*Your objective*:
Transcribe every entry exactly, leaving out any pictures.

*Exercise materials*:

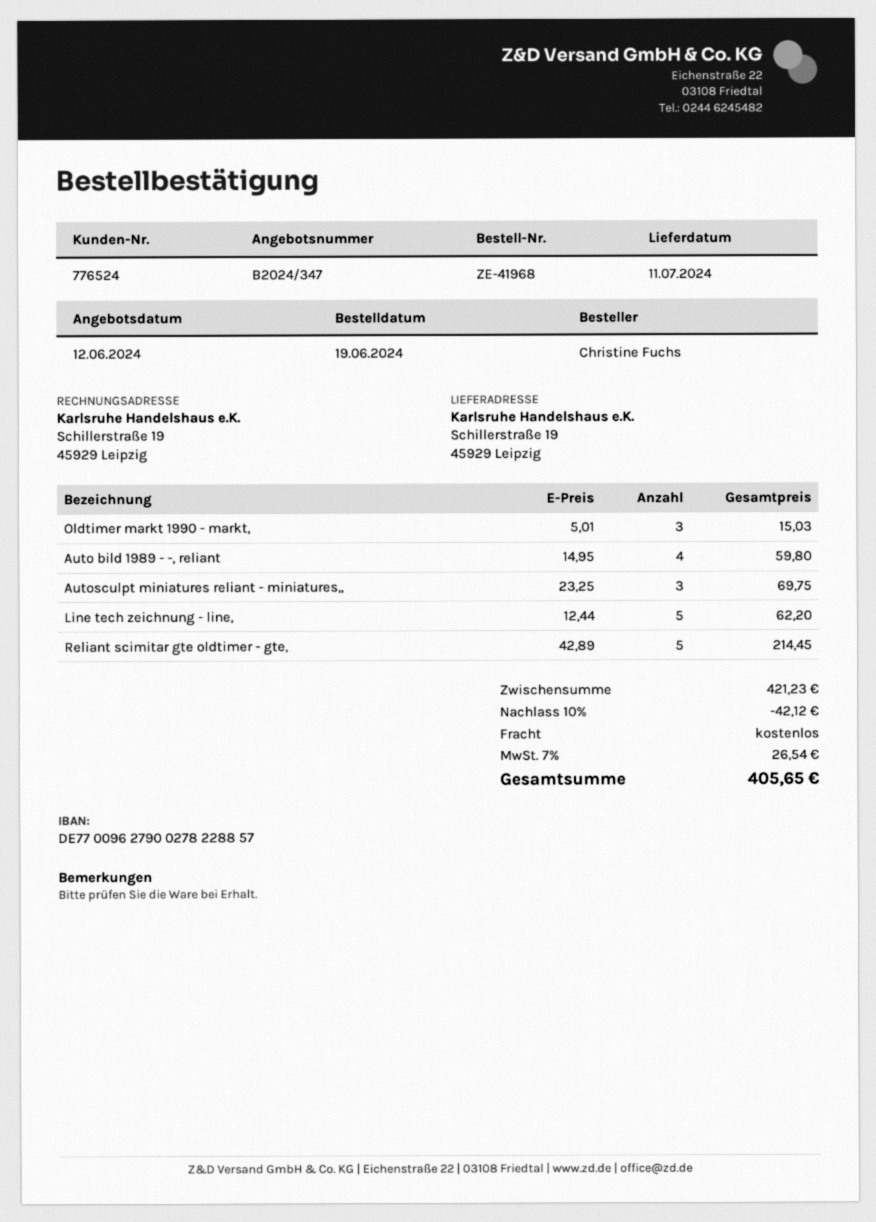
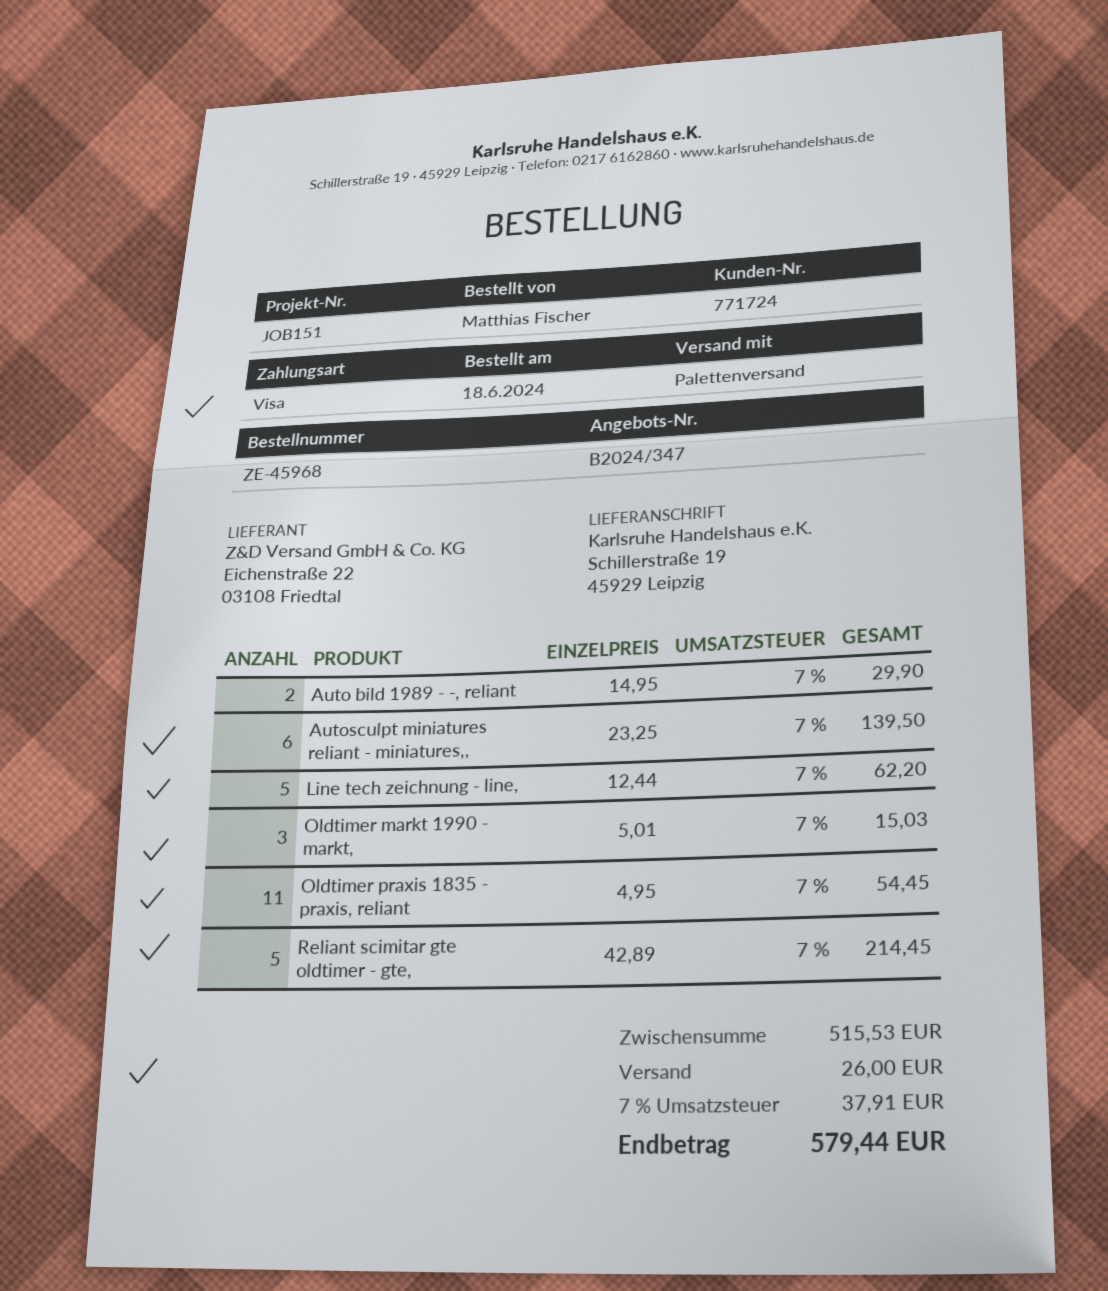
order number: ZE-41968 -> ZE-45968
order date: 2024-06-19 -> 2024-06-18
customer number: 776524 -> 771724
ordered by: Christine Fuchs -> Matthias Fischer
Auto bild 1989 - -, reliant: 4 x 14.95 = 59.80 -> 2 x 14.95 = 29.90
Autosculpt miniatures reliant - miniatures,,: 3 x 23.25 = 69.75 -> 6 x 23.25 = 139.50
Oldtimer praxis 1835 - praxis, reliant: none -> 11 x 4.95 = 54.45
subtotal: 421.23 -> 515.53
discount: 10% = 42.12 -> none
shipping: 0.00 -> 26.00
tax: 7% = 26.54 -> 7% = 37.91
total: 405.65 -> 579.44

*Response area*:
order number: ZE-41968 -> ZE-45968
order date: 2024-06-19 -> 2024-06-18
customer number: 776524 -> 771724
ordered by: Christine Fuchs -> Matthias Fischer
Auto bild 1989 - -, reliant: 4 x 14.95 = 59.80 -> 2 x 14.95 = 29.90
Autosculpt miniatures reliant - miniatures,,: 3 x 23.25 = 69.75 -> 6 x 23.25 = 139.50
Oldtimer praxis 1835 - praxis, reliant: none -> 11 x 4.95 = 54.45
subtotal: 421.23 -> 515.53
discount: 10% = 42.12 -> none
shipping: 0.00 -> 26.00
tax: 7% = 26.54 -> 7% = 37.91
total: 405.65 -> 579.44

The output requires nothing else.